# ID Help on Malaysian spiders



## Botar (Sep 21, 2006)

I'm trying to get an ID on these bad boys so they can be brought into the US.  To the genus level at least.  Anyone have any ideas?  They are from western peninsular Malaysia... most likely Cameron Highlands.

Botar


----------



## RodG (Sep 22, 2006)

*Awesome Spiders!!!*

Botar,

Best of luck getting these awesome spiders identified and more importantly over here!!!:worship:


----------



## Scolopendra55 (Sep 22, 2006)

1, 3, and 4 look like Ctenids, I'm not sure about the 2nd one but they are all absolutly stunning! Are they going to be bred?


----------



## Botar (Sep 22, 2006)

Scolopendra55 said:


> 1, 3, and 4 look like Ctenids, I'm not sure about the 2nd one but they are all absolutly stunning! Are they going to be bred?

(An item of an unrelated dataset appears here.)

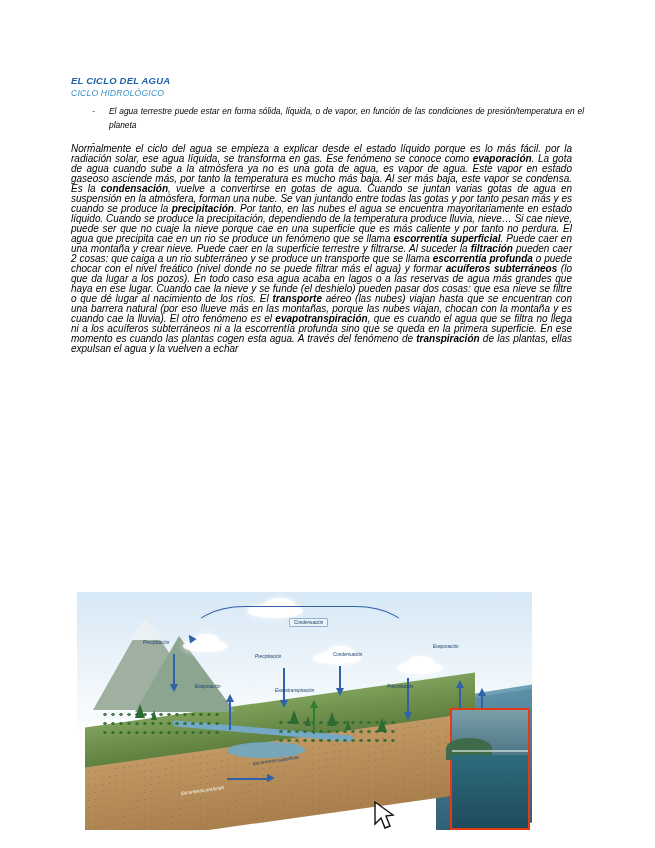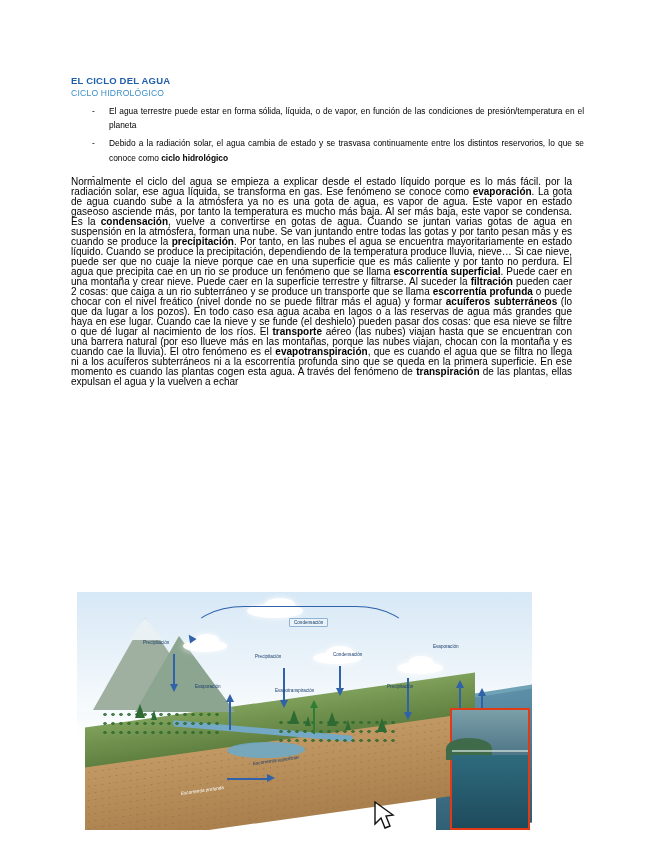"EL CICLO DEL AGUA" .page { font-style: none -> italic }
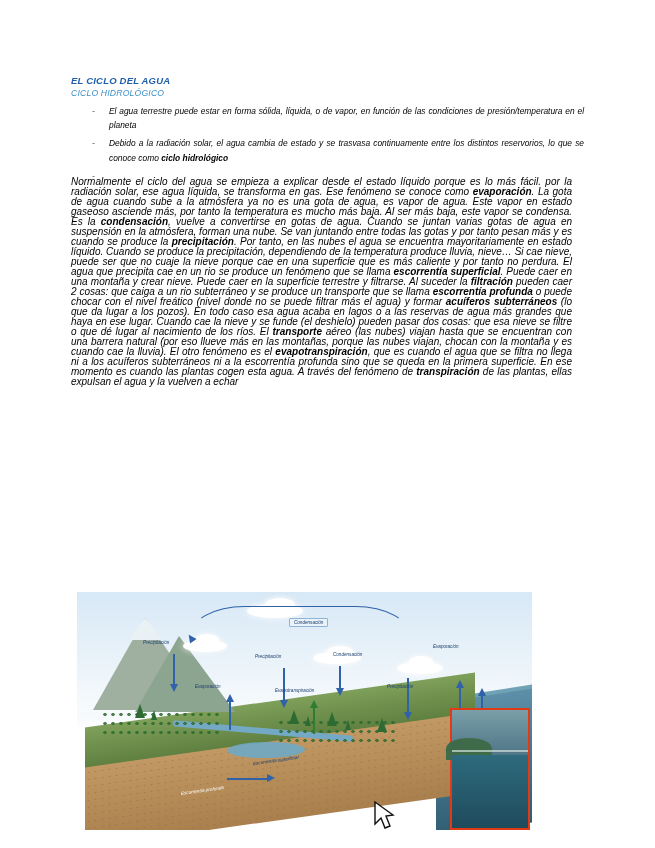"Debido a la radiación solar," span { html: <span>Debido a la radiación solar, el agua cambia de estado y se trasvasa continuamente entre los distintos reservorios, lo que se conoce como <b>ciclo hidrológico</b></span> -> none }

I think 1 and 3 are actually the same spider... just different shots.  As for breeding... it has been said I'll breed anything that holds still... but that pretty much goes for spiders as well. 

Botar


----------



## buthus (Sep 22, 2006)

Those are truely beautiful!  
How large is the second one?  I want a couple of those!  Check is in the mail!


----------



## Crotalus (Sep 22, 2006)

Scolopendra55 said:


> 1, 3, and 4 look like Ctenids, I'm not sure about the 2nd one but they are all absolutly stunning! Are they going to be bred?


They are not ctenids, Id say they are sparrasids (huntsman spiders). The red one are really stunning!
Dont know what the second might be


----------



## sick4x4 (Sep 22, 2006)

wow mate they look great and from the sounds of it there is a line forming for dibs on them..... sooo let us know when they arrive wow.....you are the man:worship: i looked at a few could it be that that 1&3 are juveniles...Malaysian orange huntsman (heteropodidae family) the reddish orange one?? just a guess


----------



## swatc1h (Sep 22, 2006)

establish a good amount of breeders and mate them for offsprings, just dont go going selling them ASAP when they arrive. 

What is the second sp. on second pix.


----------



## Steven Gielis (Sep 22, 2006)

1 and 3 is the same spider. It's a sparassid and the genus should be Rithymna. The last one should also be a sparassid.


----------



## Michael Jacobi (Sep 22, 2006)

@ sick4x4 - There is no family "heteropodidae". The genus _Heteropoda _and other true huntsman spiders are Sparassidae. 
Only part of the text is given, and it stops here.